:: Task to complete ::
Pictures must not appear in the copy. Reproduce exactly, and only, the lines from the one with "2014-06-19: none -> 24000" through the end of the data below.

[Source records]
⟨
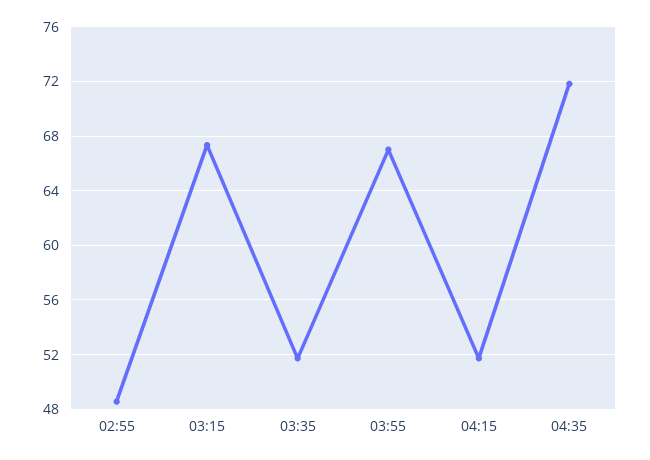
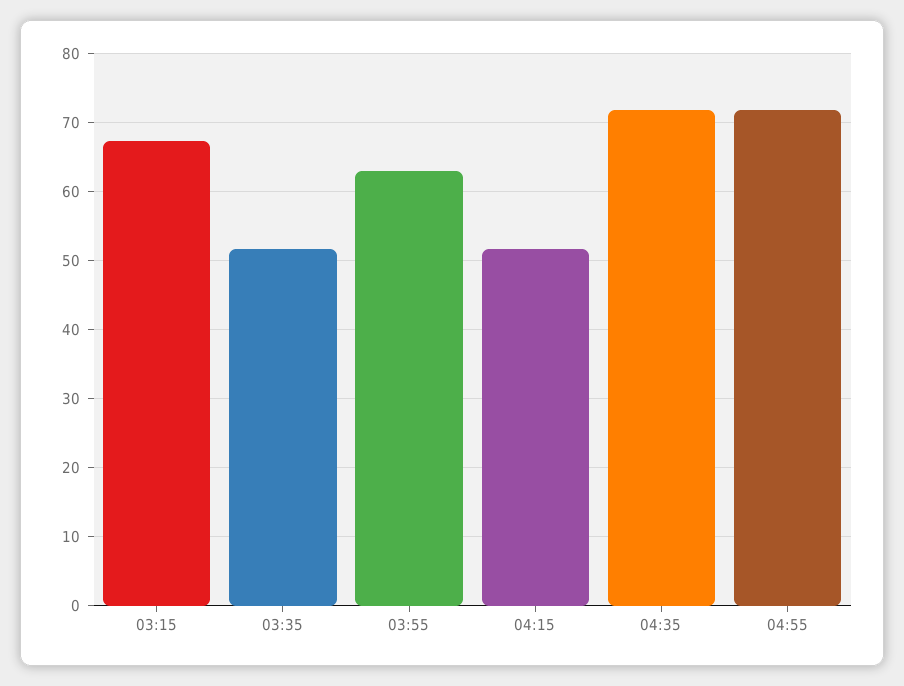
02:55: 48.5 -> none
03:55: 67 -> 63
04:55: none -> 72

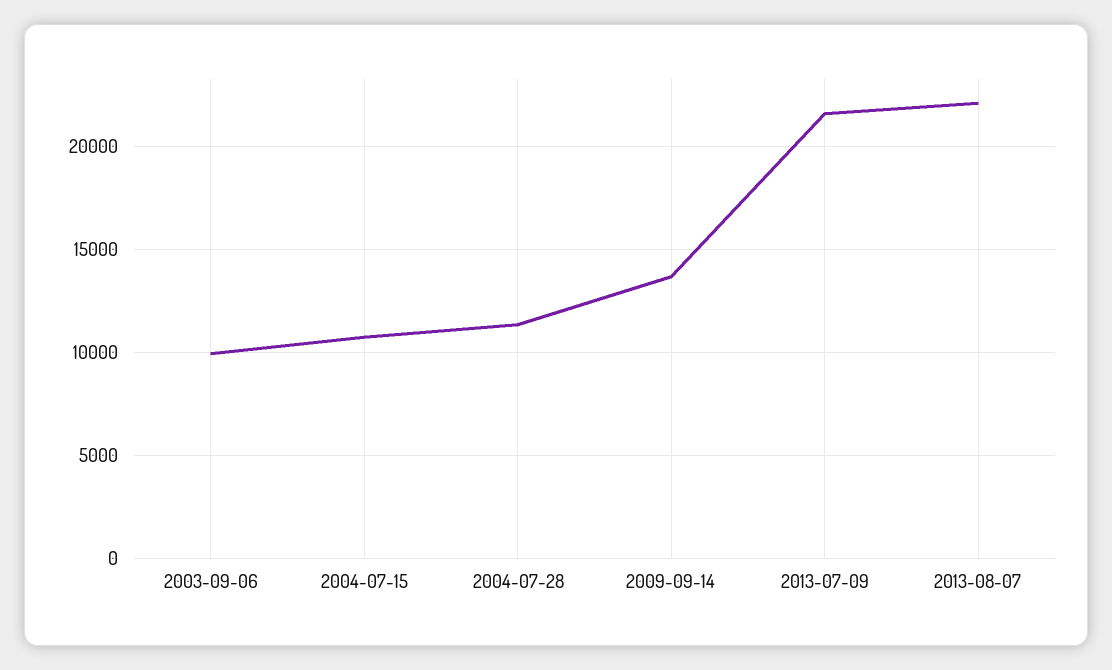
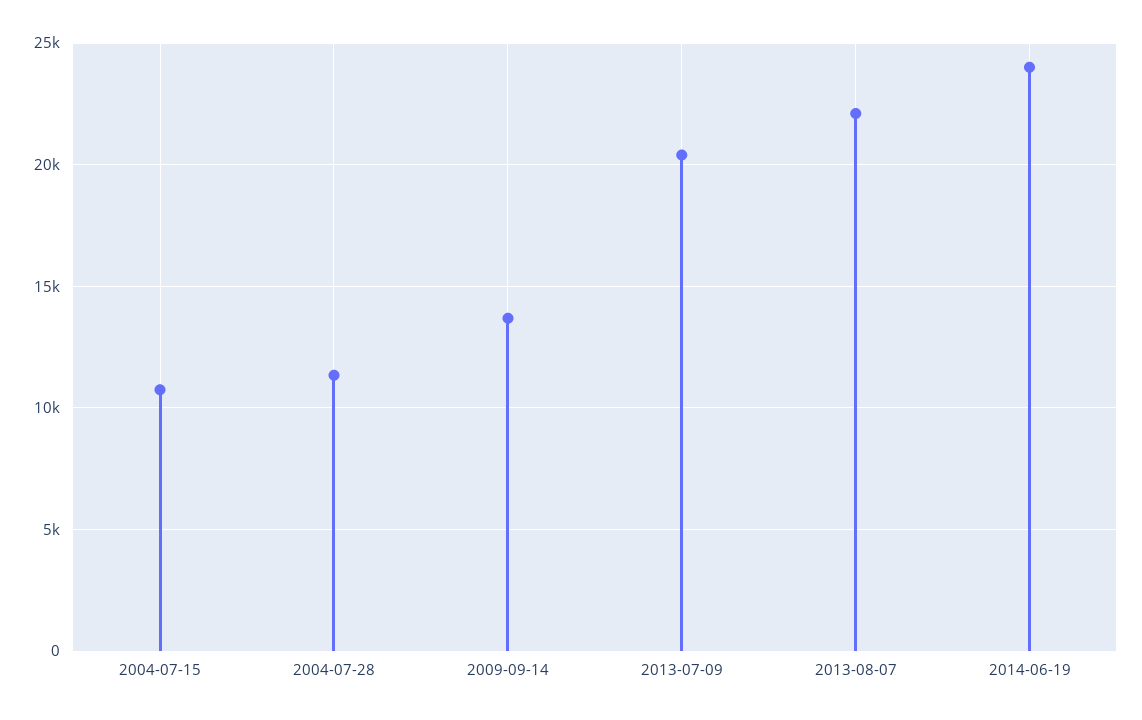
2003-09-06: 10000 -> none
2013-07-09: 21500 -> 20500
2014-06-19: none -> 24000

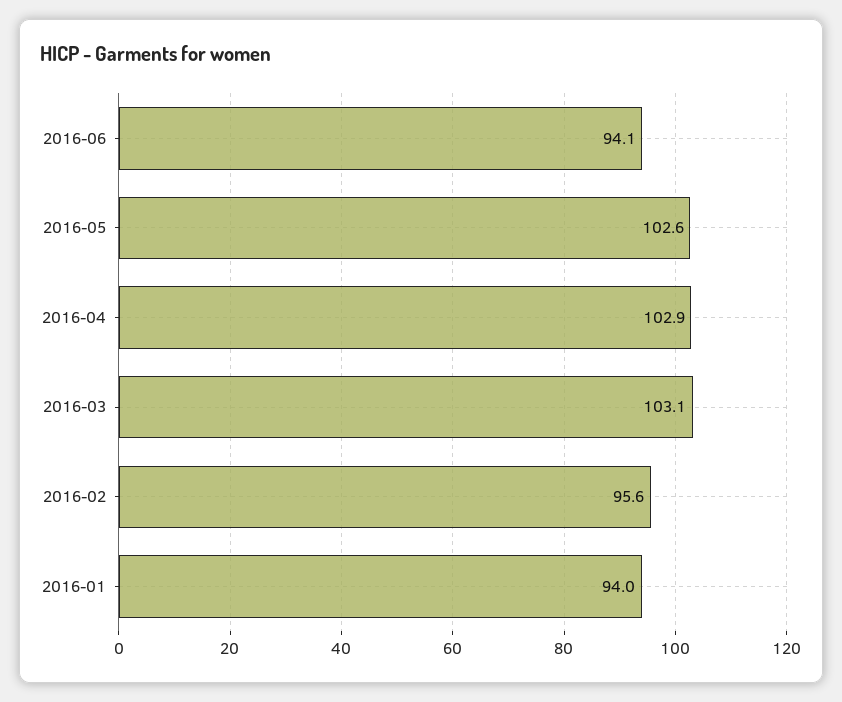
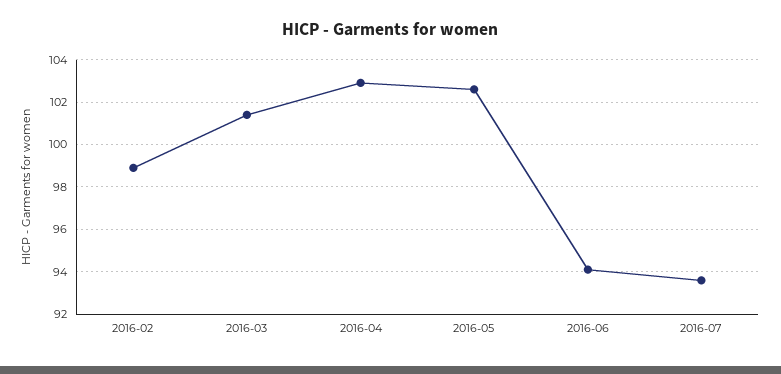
2016-03: 103.1 -> 101.5
2016-02: 95.6 -> 99
2016-01: 94 -> none
2016-07: none -> 93.5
⟩
:: Completed task ::
2014-06-19: none -> 24000

2016-03: 103.1 -> 101.5
2016-02: 95.6 -> 99
2016-01: 94 -> none
2016-07: none -> 93.5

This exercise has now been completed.